Exercise instructions
When you write out the listing, keep every character and omit the pictures.

Data to examine

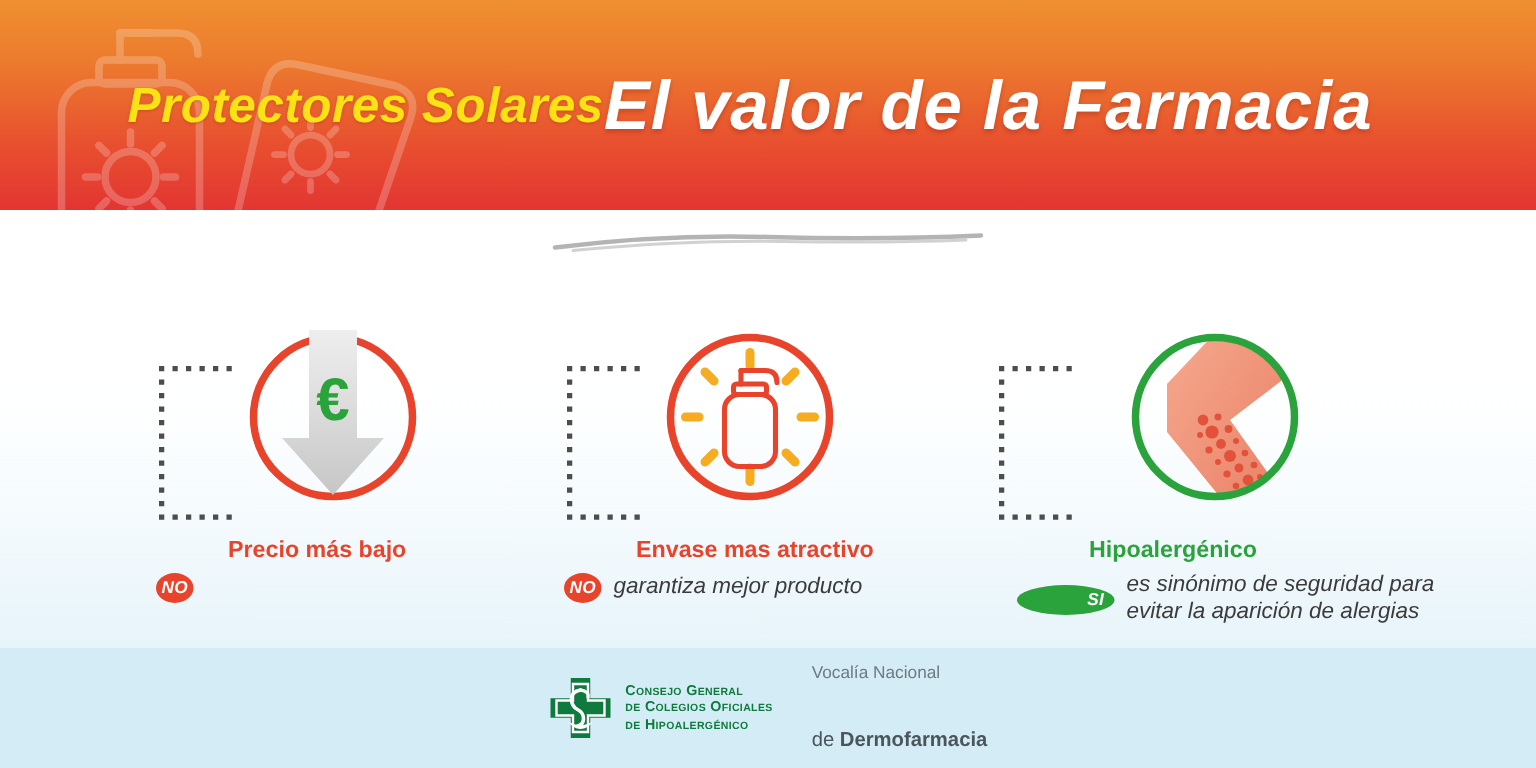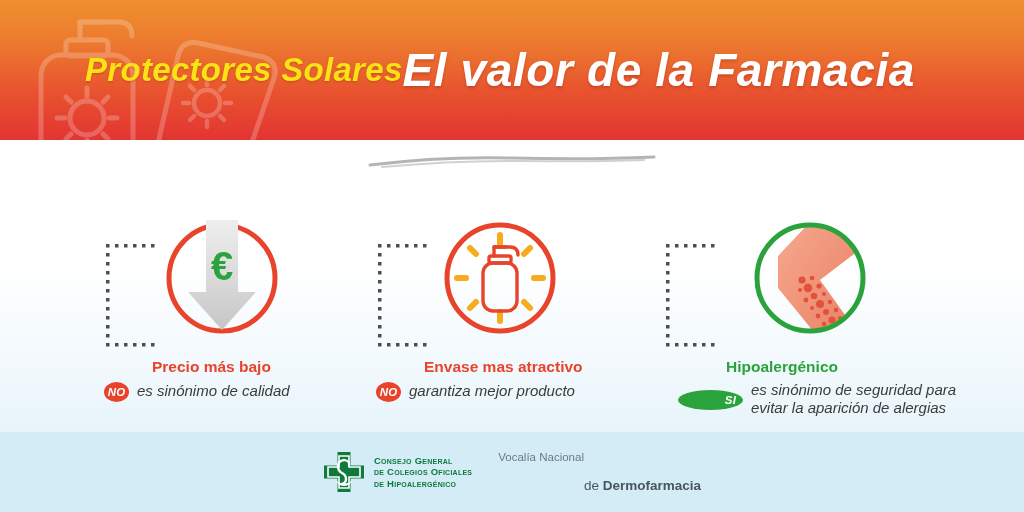--- a/index.html
+++ b/index.html
@@ -219,7 +219,6 @@
           <div class="headline orange">Precio más bajo</div>
           <div class="body-row">
             <div class="badge no">NO</div>
-            <div class="body-text">es sinónimo de calidad</div>
           </div>
         </div>
       </div>

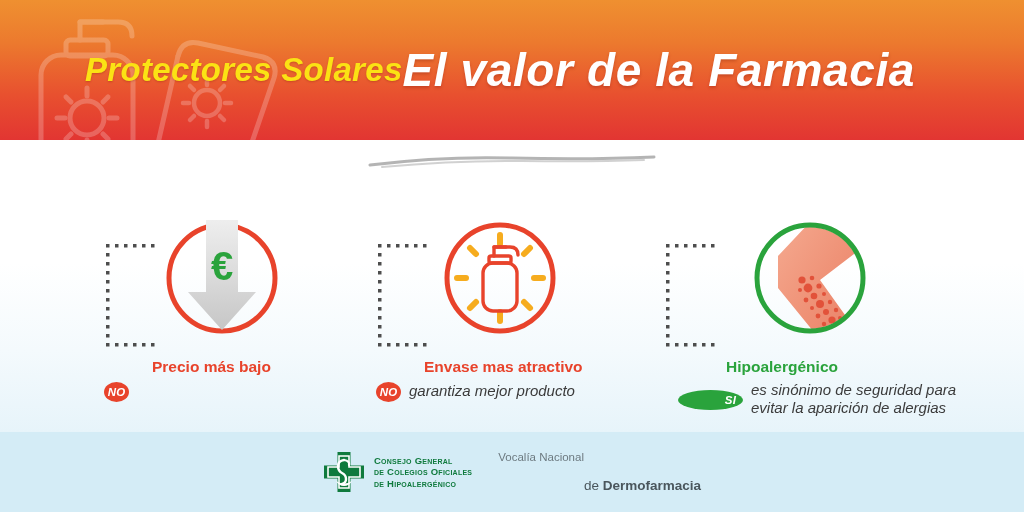--- a/index.html
+++ b/index.html
@@ -104,7 +104,7 @@
     font-size:9.5px;font-weight:bold;color:#0f7a3d;
     font-variant:small-caps;letter-spacing:.25px;
   }
-  .vocalia{display:flex;flex-direction:row;line-height:1.3;}
+  .vocalia{display:flex;flex-direction:column;line-height:1.3;}
   .vocalia-1{font-size:11.5px;color:#6d7a80;}
   .vocalia-2{font-size:13.5px;color:#4a565c;font-weight:bold;margin-top:27px;}
   .vocalia-2 .thin{font-weight:normal;}

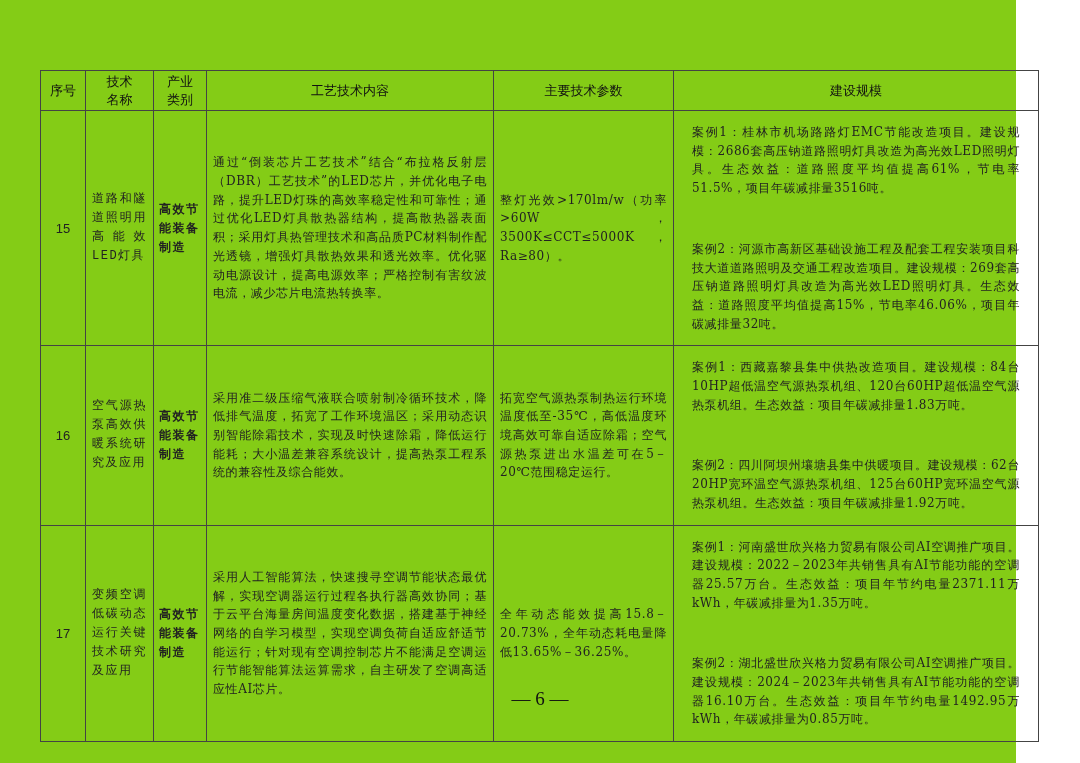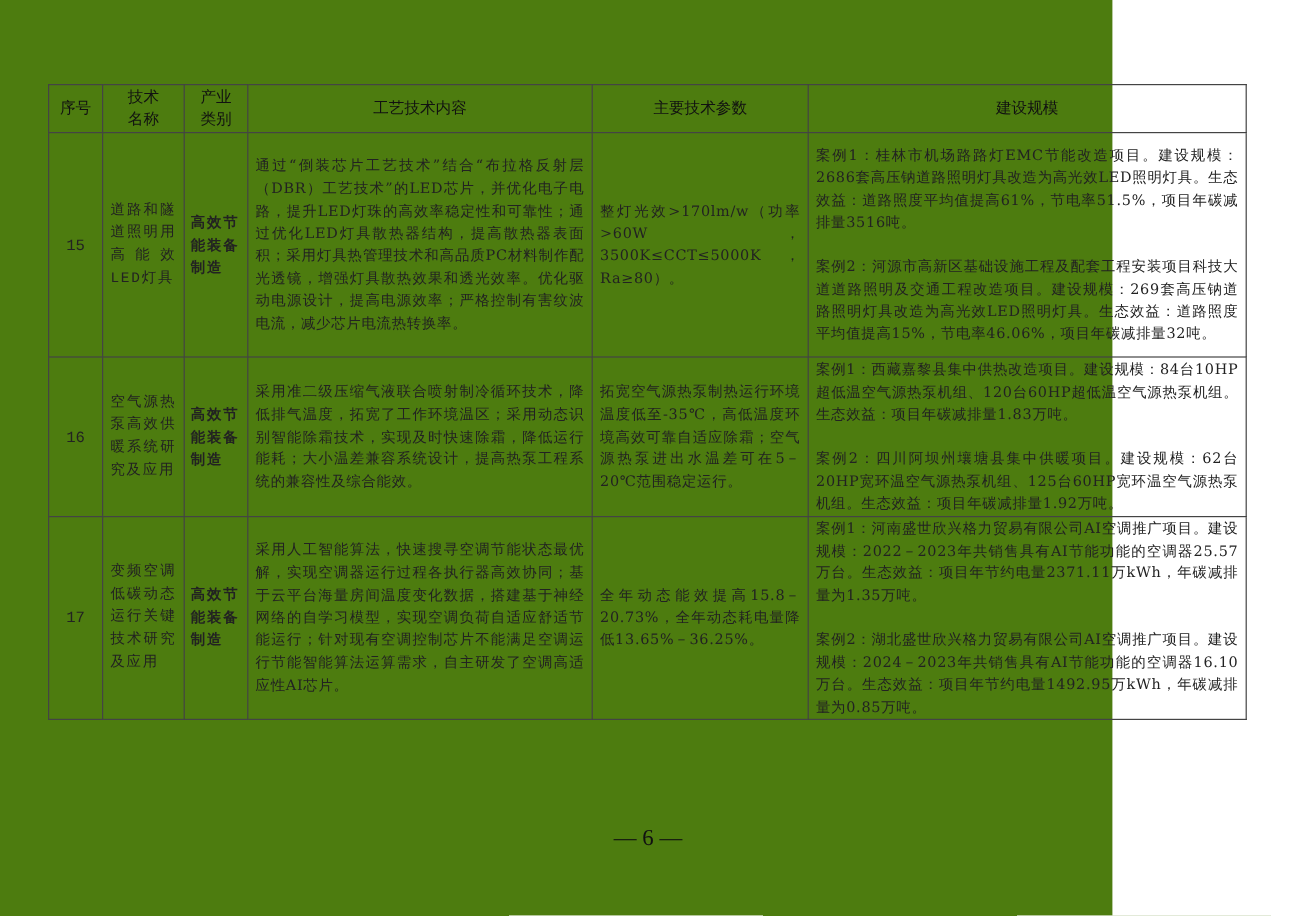--- a/index.html
+++ b/index.html
@@ -5,7 +5,7 @@
   html, body { margin:0; padding:0; background:#ffffff; }
   body { width:1080px; height:763px; position:relative; overflow:hidden;
          font-family: "DejaVu Serif", "Liberation Serif", serif; color:#222; }
-  .page { position:absolute; left:0; top:0; width:927px; height:763px; background:#4d7c0f; }
+  .page { position:absolute; left:0; top:0; width:1016px; height:763px; background:#84cc16; }
   table.main { position:absolute; left:40px; top:70px; width:999px;
                border-collapse:collapse; table-layout:fixed; }
   table.main td, table.main th { border:1px solid #444; padding:0; vertical-align:middle; }

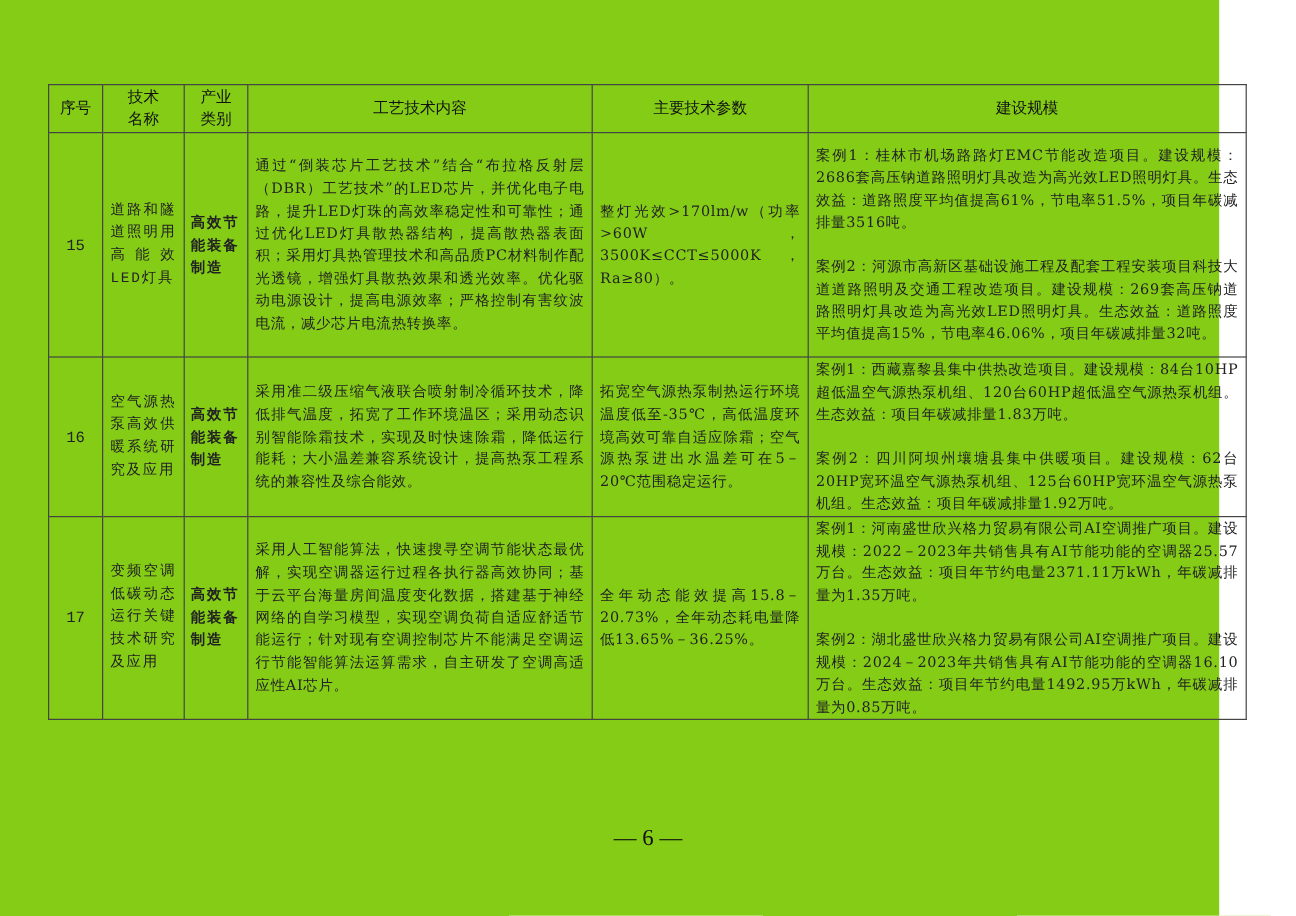--- a/index.html
+++ b/index.html
@@ -21,7 +21,7 @@
   .cell-text { font-size:12px; line-height:18.7px; padding:0 6px; text-align:justify; letter-spacing:0.6px; }
   .name-text { padding:0 6px 0 6px; font-size:12px; line-height:19px; letter-spacing:1.5px; text-align:justify;font-family:Liberation Mono, monospace; }
   .cat-text { padding:0 5px; font-size:12px; line-height:19px; letter-spacing:1.5px;font-weight:bold; }
-  .case-block { margin:0; }
+  .case-block { margin:12px; }
   .case-gap { height:18px; }
   .r15 { height:187px; }
   .r16 { height:133px; }

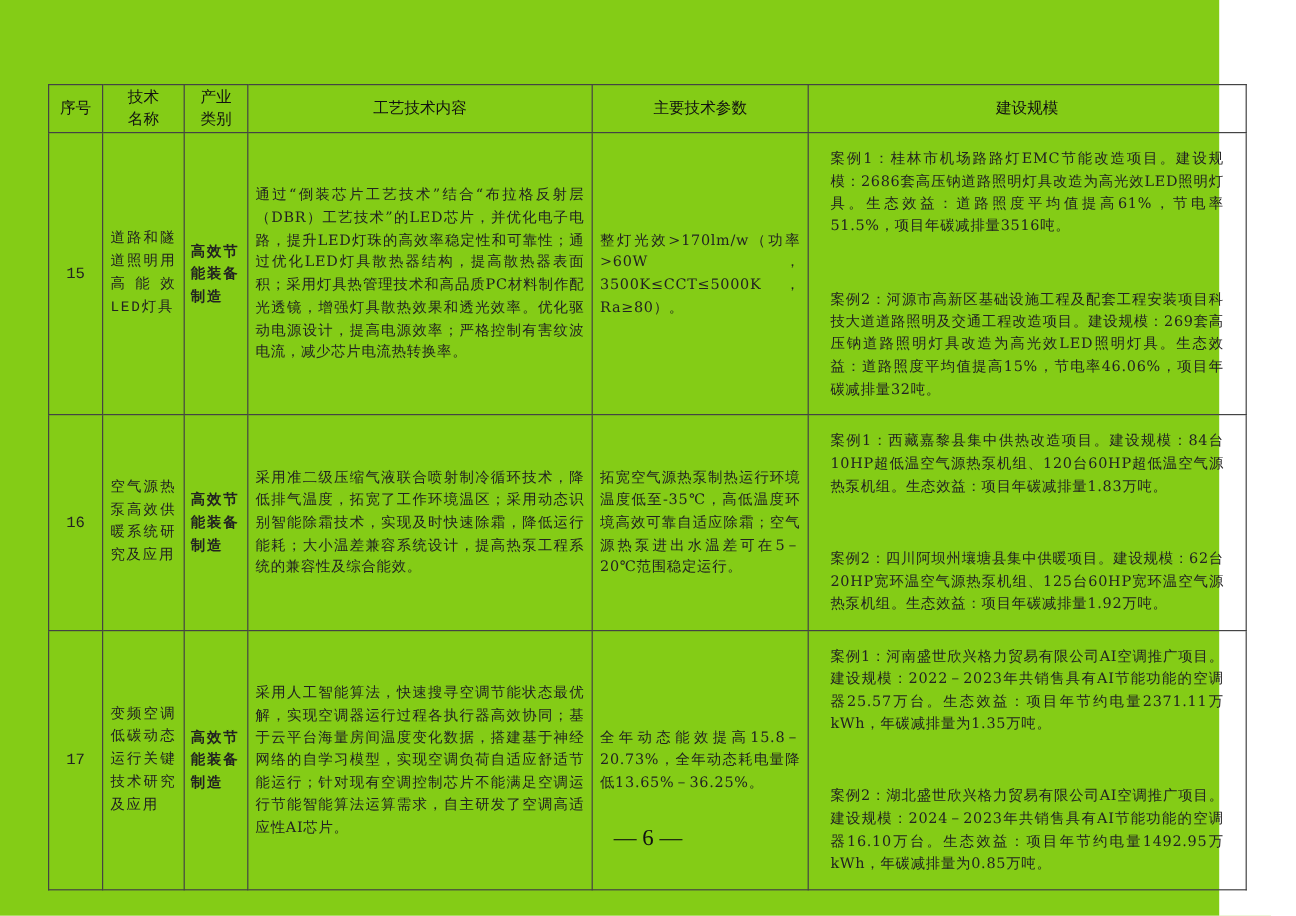--- a/index.html
+++ b/index.html
@@ -17,7 +17,7 @@
   .c-proc { width:287px; }
   .c-param { width:180px; }
   .c-case { width:auto; }
-  .no { text-align:center; font-family:Liberation Mono, monospace; font-size:13px; }
+  .no { text-align:center; font-family:Liberation Sans, sans-serif; font-size:13px; }
   .cell-text { font-size:12px; line-height:18.7px; padding:0 6px; text-align:justify; letter-spacing:0.6px; }
   .name-text { padding:0 6px 0 6px; font-size:12px; line-height:19px; letter-spacing:1.5px; text-align:justify;font-family:Liberation Mono, monospace; }
   .cat-text { padding:0 5px; font-size:12px; line-height:19px; letter-spacing:1.5px;font-weight:bold; }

Exercise answer
--- a/index.html
+++ b/index.html
@@ -219,7 +219,6 @@
           <div class="headline orange">Precio más bajo</div>
           <div class="body-row">
             <div class="badge no">NO</div>
-            <div class="body-text">es sinónimo de calidad</div>
           </div>
         </div>
       </div>

--- a/index.html
+++ b/index.html
@@ -104,7 +104,7 @@
     font-size:9.5px;font-weight:bold;color:#0f7a3d;
     font-variant:small-caps;letter-spacing:.25px;
   }
-  .vocalia{display:flex;flex-direction:row;line-height:1.3;}
+  .vocalia{display:flex;flex-direction:column;line-height:1.3;}
   .vocalia-1{font-size:11.5px;color:#6d7a80;}
   .vocalia-2{font-size:13.5px;color:#4a565c;font-weight:bold;margin-top:27px;}
   .vocalia-2 .thin{font-weight:normal;}

--- a/index.html
+++ b/index.html
@@ -5,7 +5,7 @@
   html, body { margin:0; padding:0; background:#ffffff; }
   body { width:1080px; height:763px; position:relative; overflow:hidden;
          font-family: "DejaVu Serif", "Liberation Serif", serif; color:#222; }
-  .page { position:absolute; left:0; top:0; width:927px; height:763px; background:#4d7c0f; }
+  .page { position:absolute; left:0; top:0; width:1016px; height:763px; background:#84cc16; }
   table.main { position:absolute; left:40px; top:70px; width:999px;
                border-collapse:collapse; table-layout:fixed; }
   table.main td, table.main th { border:1px solid #444; padding:0; vertical-align:middle; }

--- a/index.html
+++ b/index.html
@@ -21,7 +21,7 @@
   .cell-text { font-size:12px; line-height:18.7px; padding:0 6px; text-align:justify; letter-spacing:0.6px; }
   .name-text { padding:0 6px 0 6px; font-size:12px; line-height:19px; letter-spacing:1.5px; text-align:justify;font-family:Liberation Mono, monospace; }
   .cat-text { padding:0 5px; font-size:12px; line-height:19px; letter-spacing:1.5px;font-weight:bold; }
-  .case-block { margin:0; }
+  .case-block { margin:12px; }
   .case-gap { height:18px; }
   .r15 { height:187px; }
   .r16 { height:133px; }

--- a/index.html
+++ b/index.html
@@ -17,7 +17,7 @@
   .c-proc { width:287px; }
   .c-param { width:180px; }
   .c-case { width:auto; }
-  .no { text-align:center; font-family:Liberation Mono, monospace; font-size:13px; }
+  .no { text-align:center; font-family:Liberation Sans, sans-serif; font-size:13px; }
   .cell-text { font-size:12px; line-height:18.7px; padding:0 6px; text-align:justify; letter-spacing:0.6px; }
   .name-text { padding:0 6px 0 6px; font-size:12px; line-height:19px; letter-spacing:1.5px; text-align:justify;font-family:Liberation Mono, monospace; }
   .cat-text { padding:0 5px; font-size:12px; line-height:19px; letter-spacing:1.5px;font-weight:bold; }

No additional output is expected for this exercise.